Reste que la Fed est, de son côté, en train de rétropédaler après avoir annoncé, dès le mois de
décembre 2023, 3 baisses de taux en 2024. On se rappelle que le marché allait même plus loin, en
anticipant alors 6 baisses de taux en 2024. Il n’en sera rien : face à une inflation persistante outre-
Atlantique, la Fed ne montre plus guère d’empressement à assouplir sa politique monétaire. Les
marchés n’attendent désormais aucune action de sa part avant le mois de septembre. La Fed
pourrait même laisser ses taux inchangés d’ici la fin de l’année, bien que ce scénario reste
actuellement minoritaire dans les anticipations de marché.
En abaissant ses taux dès le 6 juin, la BCE devrait donc assumer, une fois n’est pas coutume, d’agir en
avance par rapport à la Fed.

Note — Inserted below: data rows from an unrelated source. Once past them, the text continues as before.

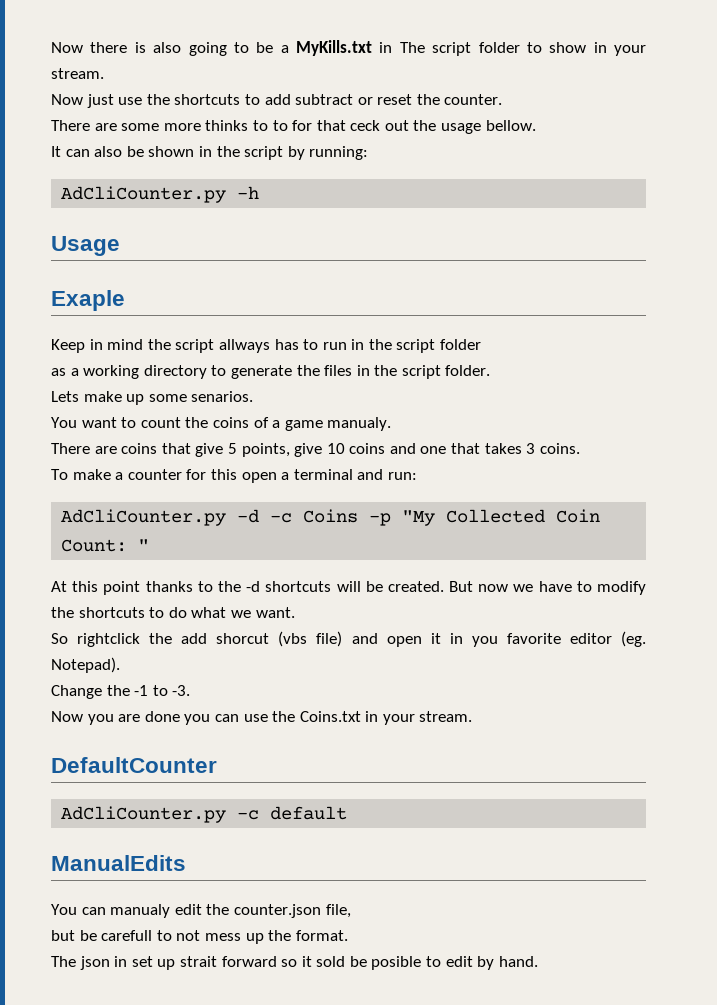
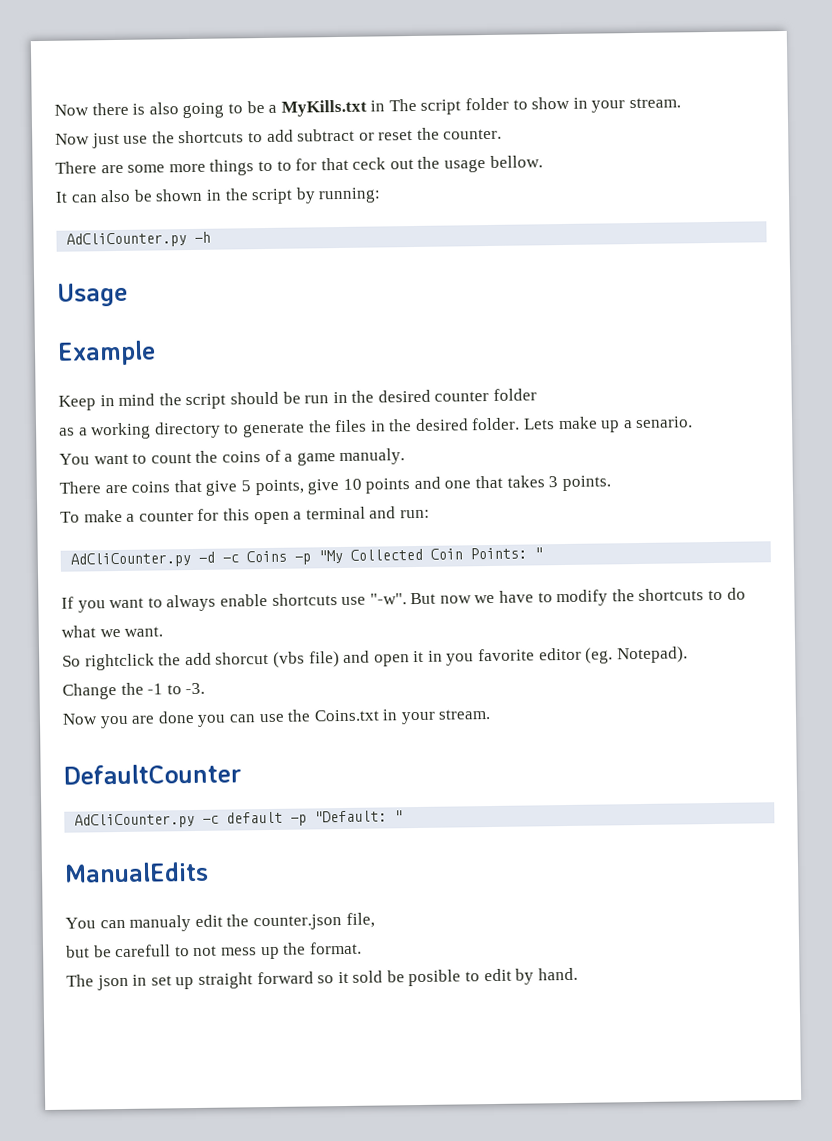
- There are some more thinks to to for that ceck out the usage bellow.
+ There are some more things to to for that ceck out the usage bellow.
- Exaple
+ Example
- Keep in mind the script allways has to run in the script folder
+ Keep in mind the script should be run in the desired counter folder
- as a working directory to generate the files in the script folder.
- Lets make up some senarios.
+ as a working directory to generate the files in the desired folder. Lets make up a senario.
- There are coins that give 5 points, give 10 coins and one that takes 3 coins.
+ There are coins that give 5 points, give 10 points and one that takes 3 points.
- AdCliCounter.py -d -c Coins -p "My Collected Coin Count: "
- At this point thanks to the -d shortcuts will be created.
+ AdCliCounter.py -d -c Coins -p "My Collected Coin Points: "
+ If you want to always enable shortcuts use "-w".
- AdCliCounter.py -c default
+ AdCliCounter.py -c default -p "Default: "
- The json in set up strait forward so it sold be posible to edit by hand.
+ The json in set up straight forward so it sold be posible to edit by hand.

Cette éventualité laisse certains investisseurs perplexes, car elle pourrait avoir des effets contre-productifs, à commencer par une baisse de l’euro face au dollar et face aux
autres monnaies du monde, au risque de renchérir les importations et faire ainsi rebondir l’inflation
en zone euro. Mais Christine Lagarde a clairement insisté sur l’indépendance de la BCE en matière de
politique monétaire, déclarant lors de son allocution du 11 avril : « We are data-dependant, not Fed-
dependant ». Comprendre : « Tant que les données économiques nous indiquent qu’il est temps de
baisser les taux, nous le ferons, même si la Fed agit différemment ».

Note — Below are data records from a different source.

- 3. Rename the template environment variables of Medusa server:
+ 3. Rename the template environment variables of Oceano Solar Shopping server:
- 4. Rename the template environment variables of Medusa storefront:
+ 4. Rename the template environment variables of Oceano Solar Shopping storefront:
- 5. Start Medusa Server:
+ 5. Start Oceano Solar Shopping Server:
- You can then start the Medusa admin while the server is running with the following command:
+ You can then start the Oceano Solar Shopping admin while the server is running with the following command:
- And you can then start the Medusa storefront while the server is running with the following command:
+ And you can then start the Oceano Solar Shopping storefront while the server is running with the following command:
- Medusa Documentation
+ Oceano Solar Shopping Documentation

On notera que la BCE ne serait pas la première grande banque centrale occidentale à abaisser ses
taux directeurs depuis le début de l’année. La Banque Nationale Suisse (BNS) a déjà opté pour une
baisse de 25 points de base le 21 mars. D’autres banques centrales d’Europe, comme celles de
République tchèque ou de Hongrie, ont également commencé à baisser leurs taux dès le T4 2023.